The Iron Mountain Republican said he is among 53 bipartisan co-sponsors on House Bill 4397 to eliminate the dark store loophole. The bill easily passed the House but faces uncertain prospects in a Senate committee.
Northern Star Industries and its Systems Control division of Iron Mountain petitioned the Michigan Tax Tribunal last year to reduce its property value at 3201 E. Industrial Drive from $10.3 million to $1.4 million. If the company is successful, the city would lose about $108,000 in annual tax revenues.
Iron Mountain hired a law firm in August that gained an appeals court ruling for Escanaba against reducing the tax valuation on that city’s Menards store.
If the Iron Mountain issue is not settled by July, the city will have to decide whether to spend more to go before the tax tribunal.
The company already received a 50 percent tax break for much of the property after the city approved an Industrial Facilities Tax Incentive for Systems Control, Mayor Dale Alessandrini told LaFave.
The tax challenge is based on different appraisal methods, City Manager Jordan Stanchina explained. The city assessor uses the cost to build, while businesses claim the value should be based on the potential sale price of the property if vacant.
The bigger stores compare themselves to abandoned stores in depressed areas of the state.
“The big box stores will also claim that certain deed restrictions lower their taxable value,” LaFave said.
The new bill will ensure stores pay taxes based on proper value, he said. “It’s a good bill that will compare apples to apples across the board.”
Unfortunately, the bill is hung up in the Senate finance committee, where Sen. Jack Brandenburg, R-Harrison Township, is not interested in bringing it forward, LaFave said.
“I want to meet with him (Brandenburg) and let him know it is not just a U.P. issue,” LaFave said. “It affects the U.P. disproportionately over the bigger cities downstate.

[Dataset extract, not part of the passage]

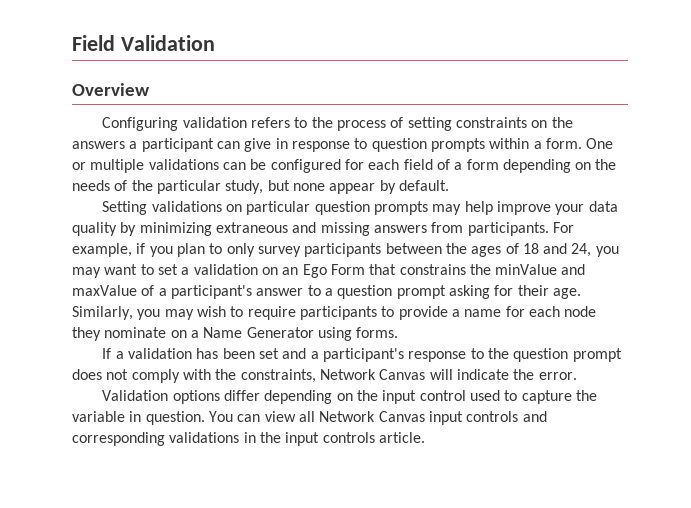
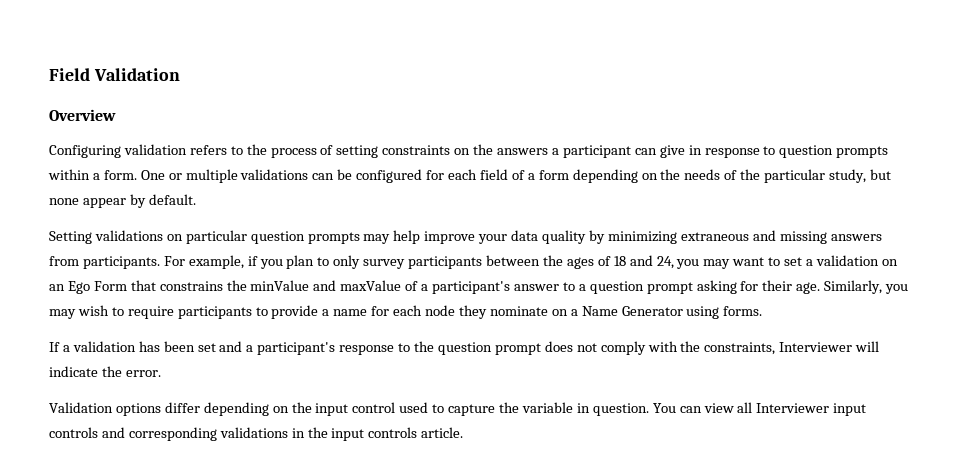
[319,369,426,380] Network Canvas -> [779,342,853,352] Interviewer
[319,411,425,422] Network Canvas -> [756,403,830,413] Interviewer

They (areas downstate) can take a bigger hit than we can because their budgets are so much more.”
It is a problem that affects communities throughout the state, council member Bill Revord said.
“How can they not see it is devastating smaller municipalities?” Revord said.
The hard part for the city is the tax tribunal rulings take advantage of a depressed real estate market, Stanchina said. Once the tax value is cut, it will never be made up again — that is the big issue he has with these rulings, he said.
“The Tax Tribunal rules in favor of the store or business and the county has to pay back taxes, as well as anyone that has a millage — senior citizens, 911, the city. It affects a lot more people that you think,” council member Scott Celello said.
“From a local government standpoint, it’s an important issue and needs to be kicked out of committee,” Stanchina said.